═══ TASK DATA ═══
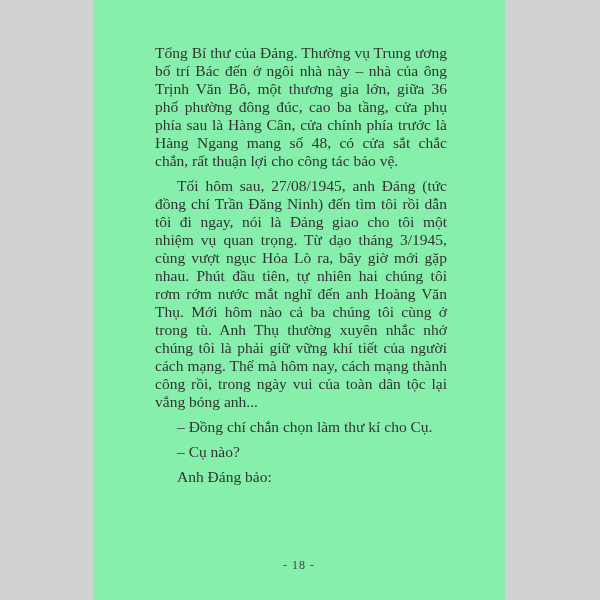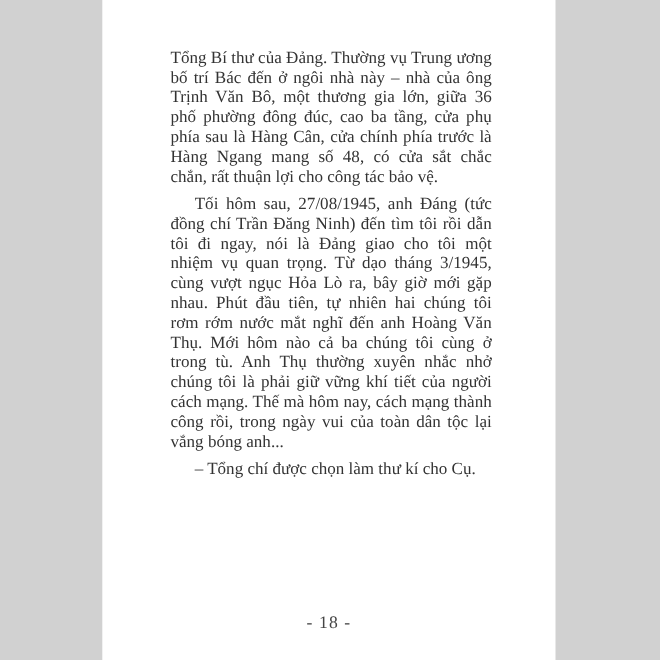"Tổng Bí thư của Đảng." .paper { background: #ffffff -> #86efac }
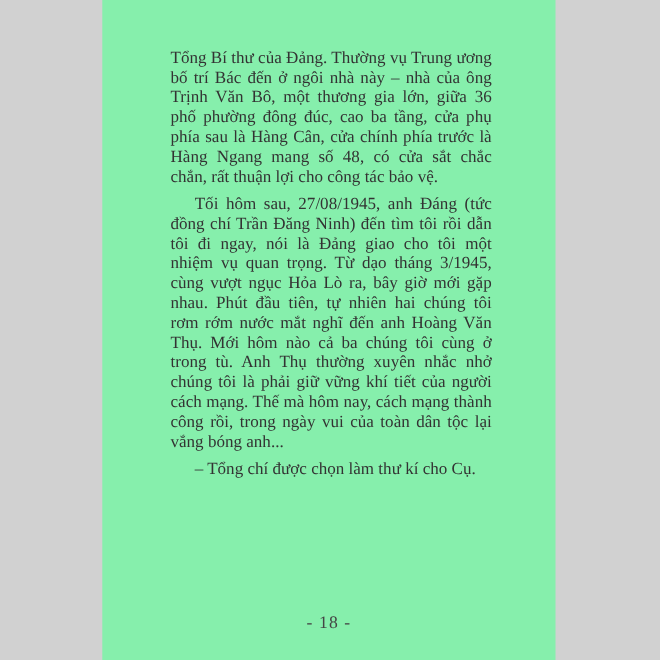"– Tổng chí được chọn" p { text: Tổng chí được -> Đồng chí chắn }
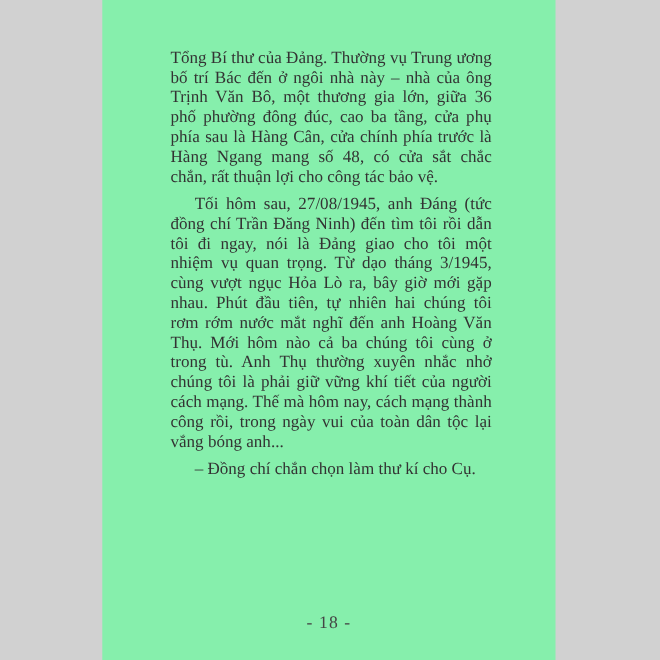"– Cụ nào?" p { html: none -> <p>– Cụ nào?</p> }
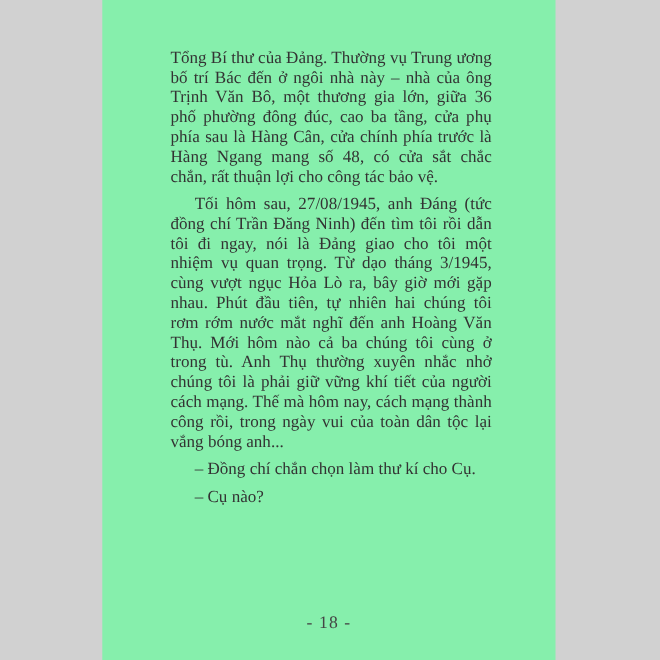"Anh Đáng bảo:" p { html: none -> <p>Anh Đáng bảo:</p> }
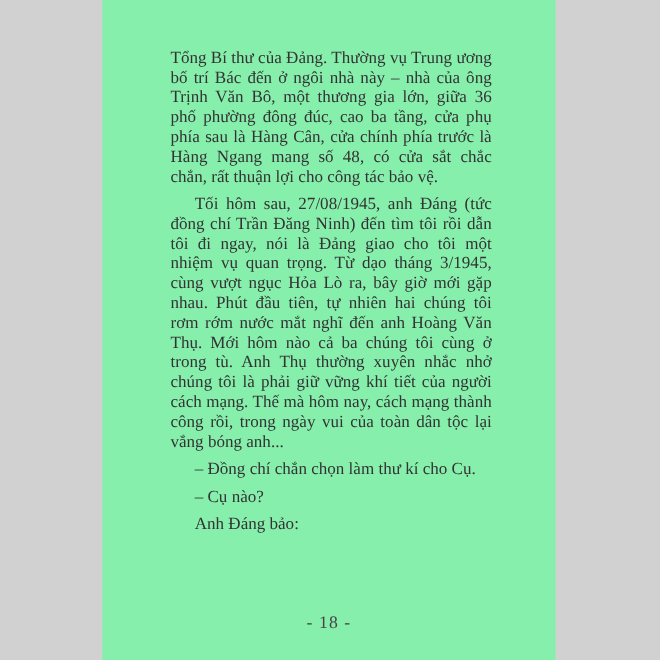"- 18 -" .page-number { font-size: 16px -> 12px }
═══
--- WHAT NEEDS TO BE DONE ---
From the line containing "none -> <p>Anh" down to the end of the data above, reproduce each line exactly; no pictures.

--- FINISHED EXERCISE ---
"Anh Đáng bảo:" p { html: none -> <p>Anh Đáng bảo:</p> }
"- 18 -" .page-number { font-size: 16px -> 12px }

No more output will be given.